What's the solution?

The researchers created a method called LikePhys that checks if a video generated by AI is physically possible or impossible. It does this by looking at how the AI 'denoises' (cleans up) a video – if the AI thinks an impossible video is more likely, that suggests it doesn't understand physics well. They tested this method on a set of videos designed to test different physics concepts and created a score called Plausibility Preference Error (PPE) to measure performance, finding it aligns well with what humans think is realistic.

Why it matters?

This work is important because building AI that can simulate the real world accurately requires it to understand physics. This new evaluation method allows researchers to better measure and improve the physics understanding of these AI models, paving the way for more realistic and useful simulations and potentially more intelligent AI systems.

Abstract

Intuitive physics understanding in video diffusion models plays an essential role in building general-purpose physically plausible world simulators, yet accurately evaluating such capacity remains a challenging task due to the difficulty in disentangling physics correctness from visual appearance in generation. To the end, we introduce LikePhys, a training-free method that evaluates intuitive physics in video diffusion models by distinguishing physically valid and impossible videos using the denoising objective as an ELBO-based likelihood surrogate on a curated dataset of valid-invalid pairs.
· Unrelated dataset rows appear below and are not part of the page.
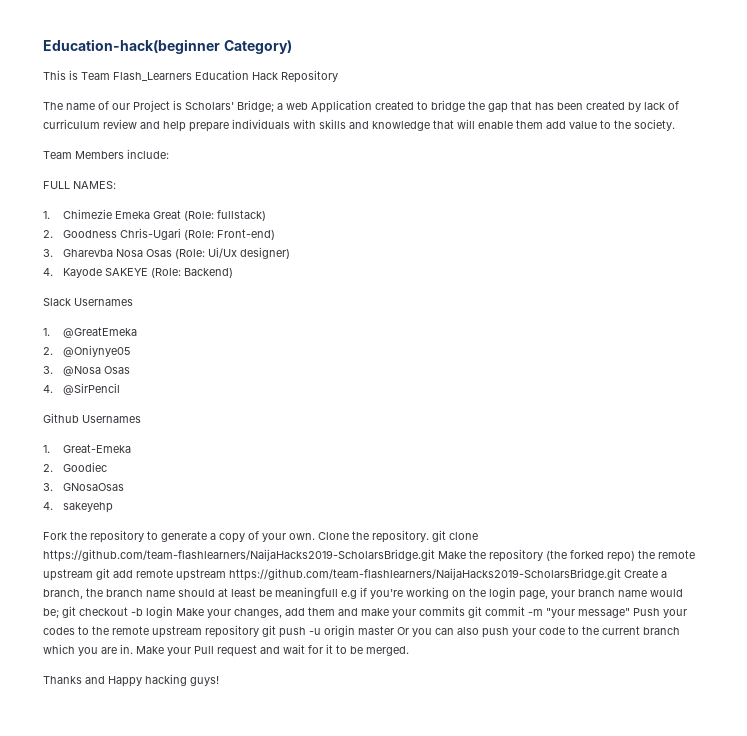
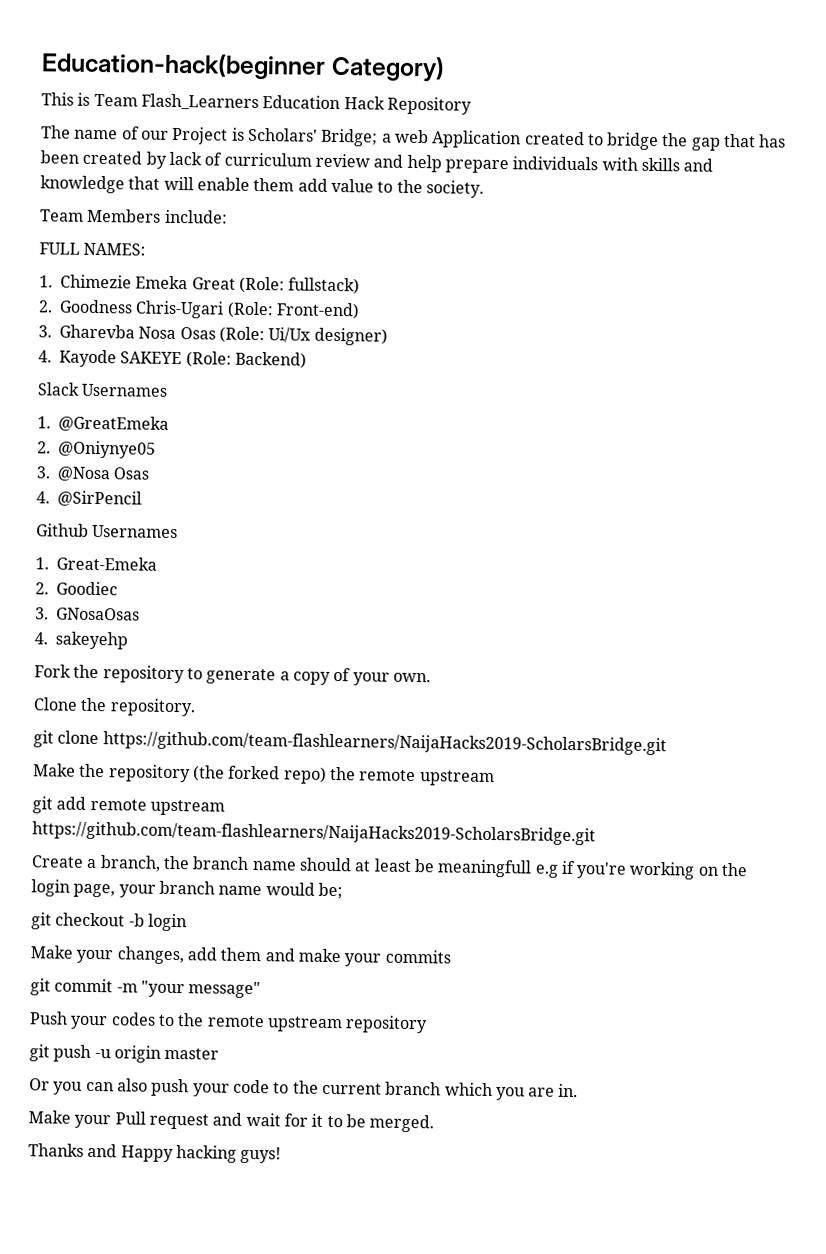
(315, 536) none -> (431, 677) //
(429, 536) none -> (196, 707) //
(435, 555) none -> (667, 743) //
(93, 575) none -> (495, 778) //
(621, 574) none -> (596, 833) //
(59, 613) none -> (343, 891) //
(173, 612) none -> (187, 922) //
(465, 611) none -> (451, 956) //
(630, 613) none -> (262, 990) //
(259, 631) none -> (429, 1024) //
(394, 630) none -> (220, 1053) //
(133, 649) none -> (579, 1090) //

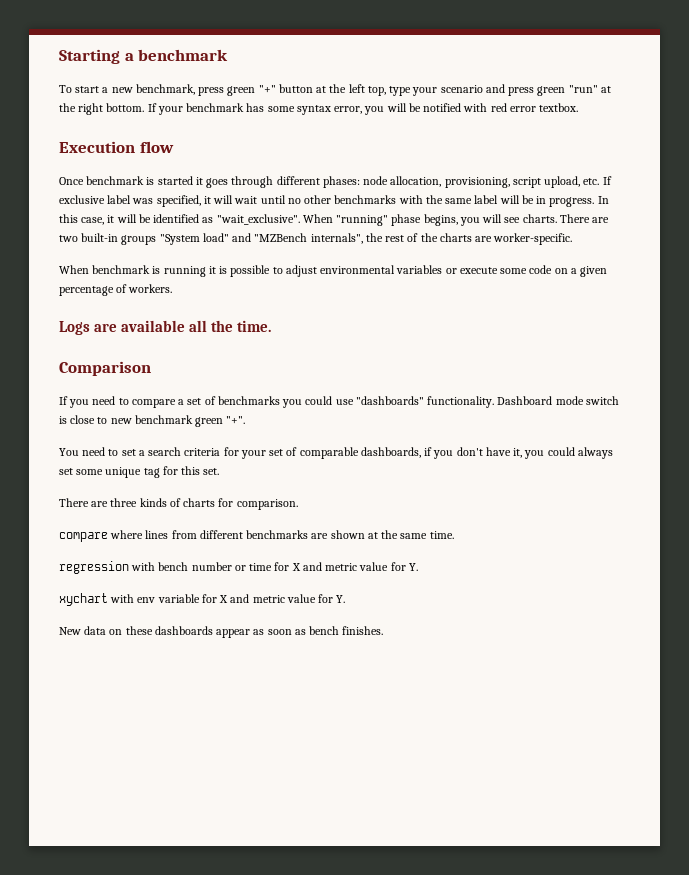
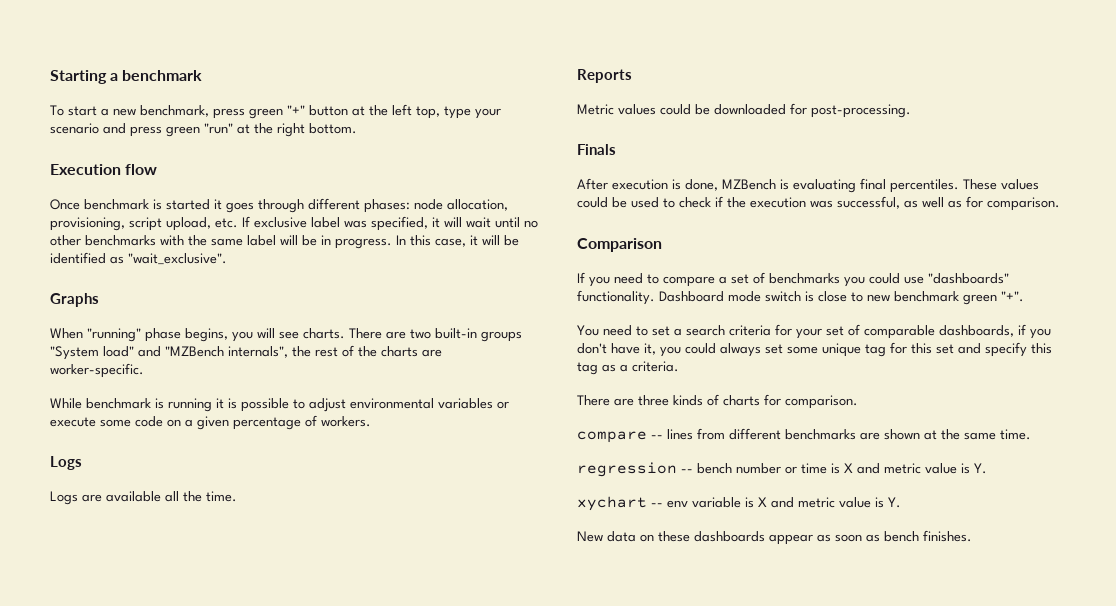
[147,103,579,115] If your benchmark has some syntax error, you will be notified with red error textbox. -> (357, 128) none
(300, 219) none -> [50,293,99,307] // Graphs //
[59,265,89,274] When -> [50,398,82,409] While
(90, 328) none -> [50,491,78,505] // Logs
(272, 326) none -> [577,69,632,83] [577,103,911,118] [577,144,616,155] [577,178,1039,193] [577,196,1060,211] // Reports // Metric values could be downloaded for post-processing. // Finals // After execution is done, MZBench is evaluating final percentiles. These values could be used to check if the execution was successful, as well as for comparison.
[203,468,220,475] set. -> [936,342,1052,357] [577,361,679,375] set and specify this tag as a criteria.
[110,530,144,539] where -> [651,435,663,439] --
[131,562,156,571] with -> [681,469,693,473] --
[274,562,406,571] for X and metric value for -> [831,463,970,474] is X and metric value is
[110,594,135,603] with -> [651,503,663,507] --
[201,594,334,603] for X and metric value for -> [745,497,884,508] is X and metric value is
By testing on our constructed benchmark of twelve scenarios spanning over four physics domains, we show that our evaluation metric, Plausibility Preference Error (PPE), demonstrates strong alignment with human preference, outperforming state-of-the-art evaluator baselines. We then systematically benchmark intuitive physics understanding in current video diffusion models. Our study further analyses how model design and inference settings affect intuitive physics understanding and highlights domain-specific capacity variations across physical laws. Empirical results show that, despite current models struggling with complex and chaotic dynamics, there is a clear trend of improvement in physics understanding as model capacity and inference settings scale.